Named passenger train in the U.S.

The City of Portland was a named passenger train on the Union Pacific Railroad between Chicago, Illinois, and Portland, Oregon. The first trip left Portland on June 6, 1935, using the streamlined M-10001 trainset. With only one set of equipment, the train left each terminal six times a month. A broken axle derailed the trip that left Chicago on July 23, 1935, and the repaired train resumed service with the trip leaving Portland on February 6, 1936. In May 1936 it started running five times a month instead of six, allowing more time in Chicago between trips. (In July 1935 it was scheduled to arrive Chicago at 9:30 AM and leave at 6:15 PM the same day.)

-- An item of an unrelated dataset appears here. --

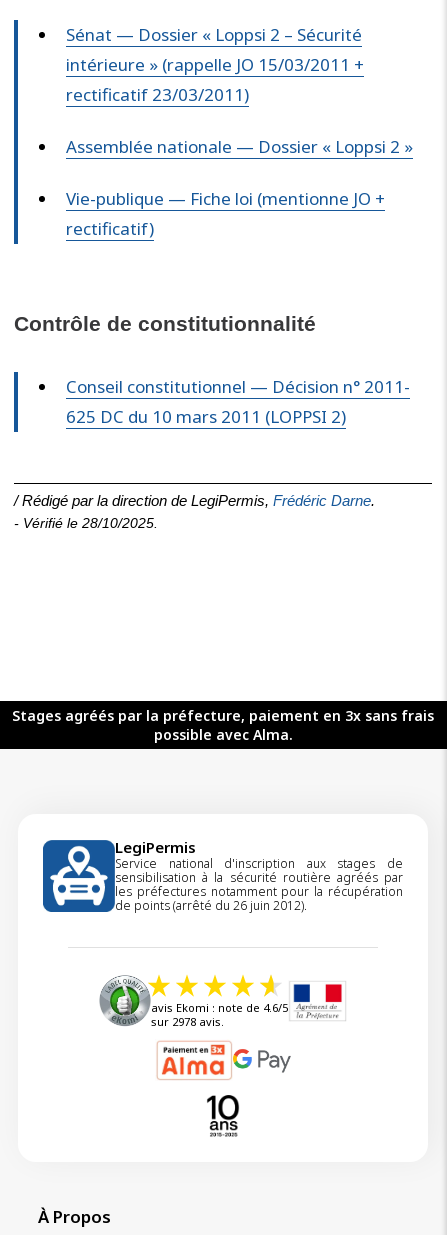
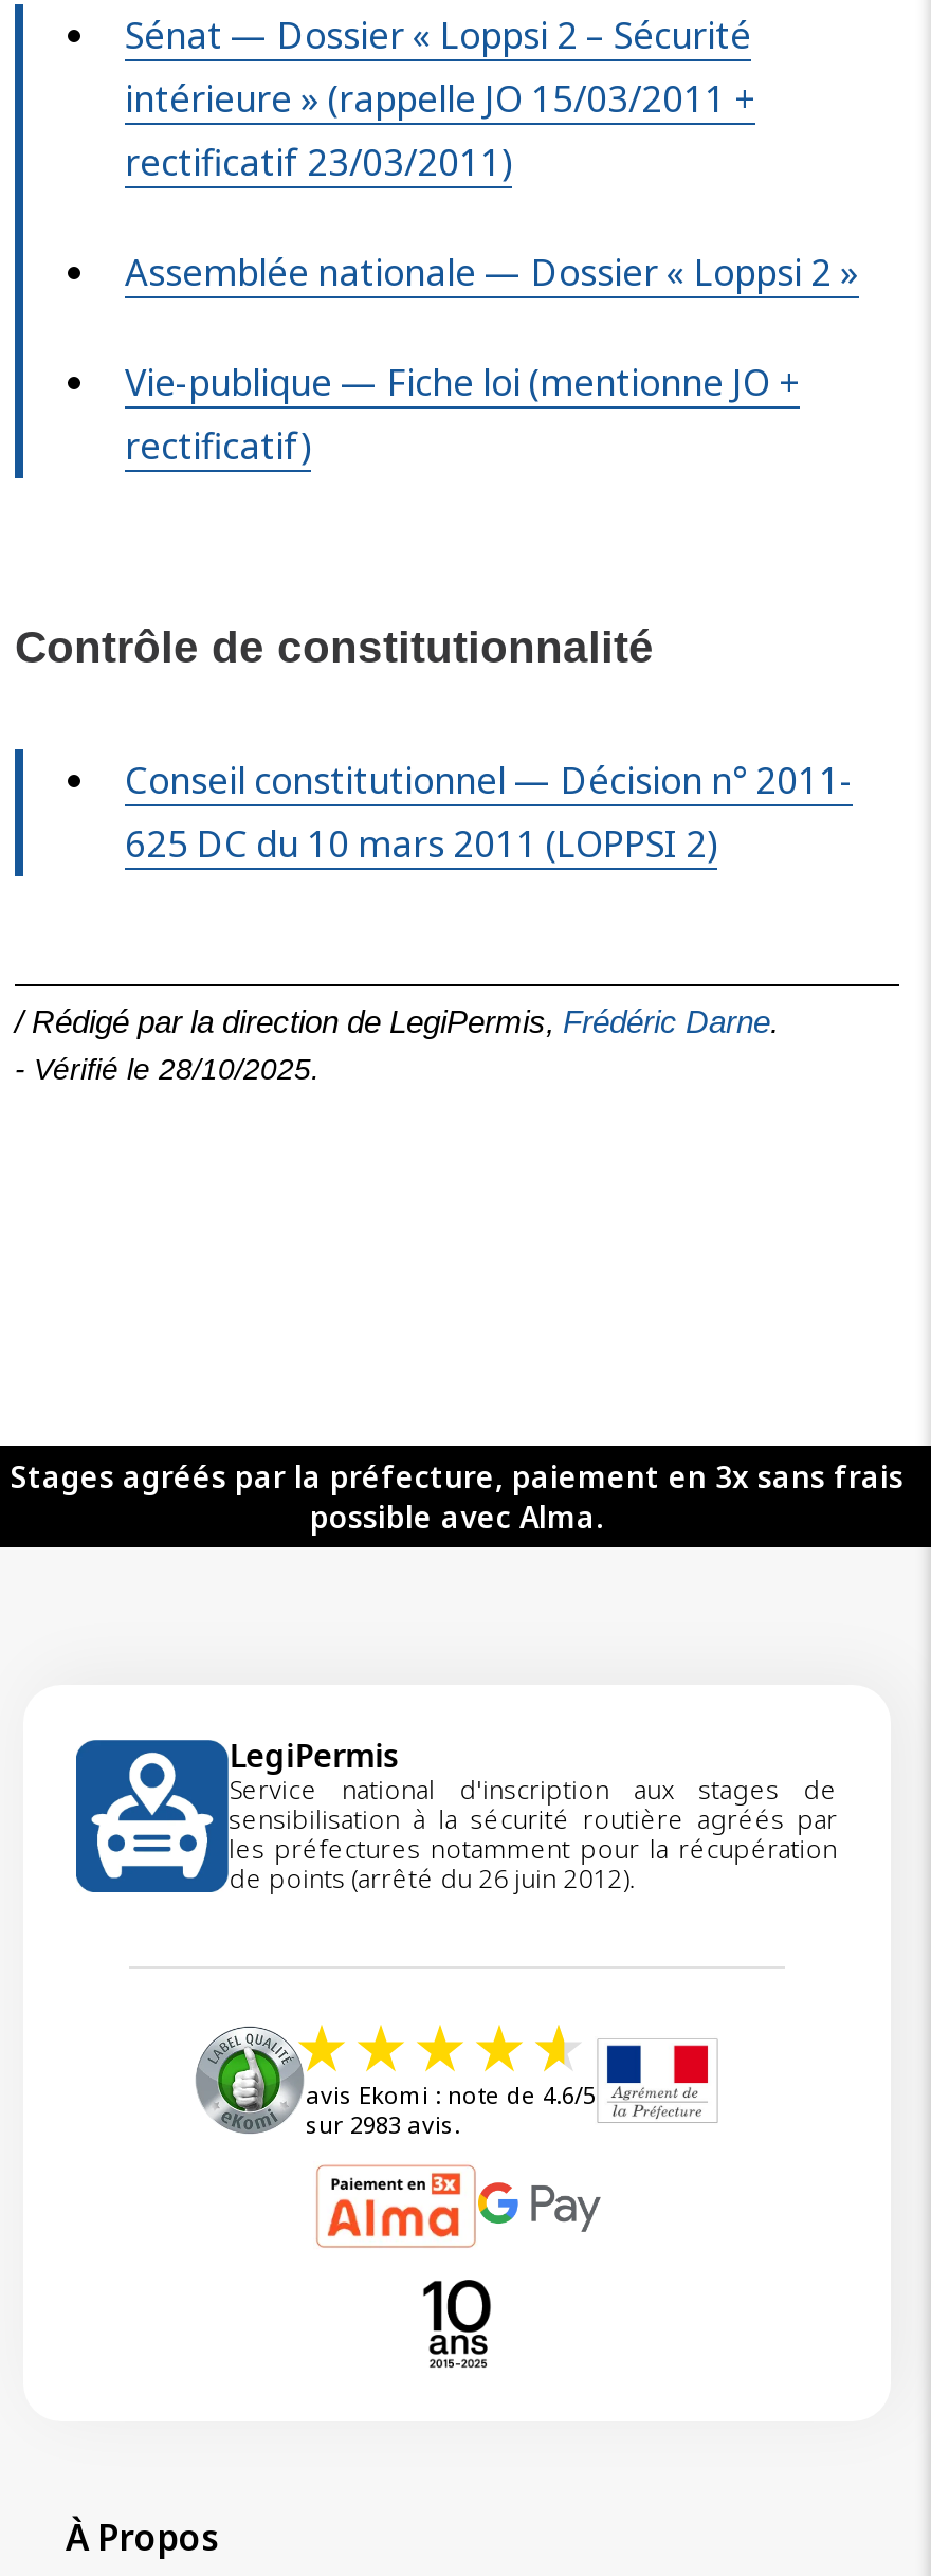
[152,1014,224,1028] sur 2978 avis. -> [306,2107,460,2139] sur 2983 avis.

It was the first streamliner with sleeping cars and the first streamliner running from Chicago to the Pacific coast; its 39-hour-45-minute schedule became the standard. (In April 1935 the fastest train took 59 hr 20 min Chicago to Portland.) The M-10001 was withdrawn in March 1938 and replaced with another articulated trainset, the former City of Los Angeles M-10002. In July 1941 M-10002 was replaced with a train powered by the EMC E3 set inherited from City of Los Angeles pulling the former M-10004 cars, with some former M-10001 cars added. Service was expanded following the war as the train was joined, then replaced, by full-size trains powered by E6 and E7 locomotives. The train was the first of the 40-hour Coast streamliners to run daily, in February 1947. Starting in October 1955 the Milwaukee Road was used instead of the Chicago and North Western between Chicago and Omaha; from January 1959 until 1967 the train ran via Denver. The train was discontinued May 1, 1971, with the takeover of Union Pacific's passenger services by Amtrak. The route roughly follows the trail of the defunct Amtrak route, the Pioneer, except that the latter diverted to Ogden, Utah, while the City of Portland did not enter Utah.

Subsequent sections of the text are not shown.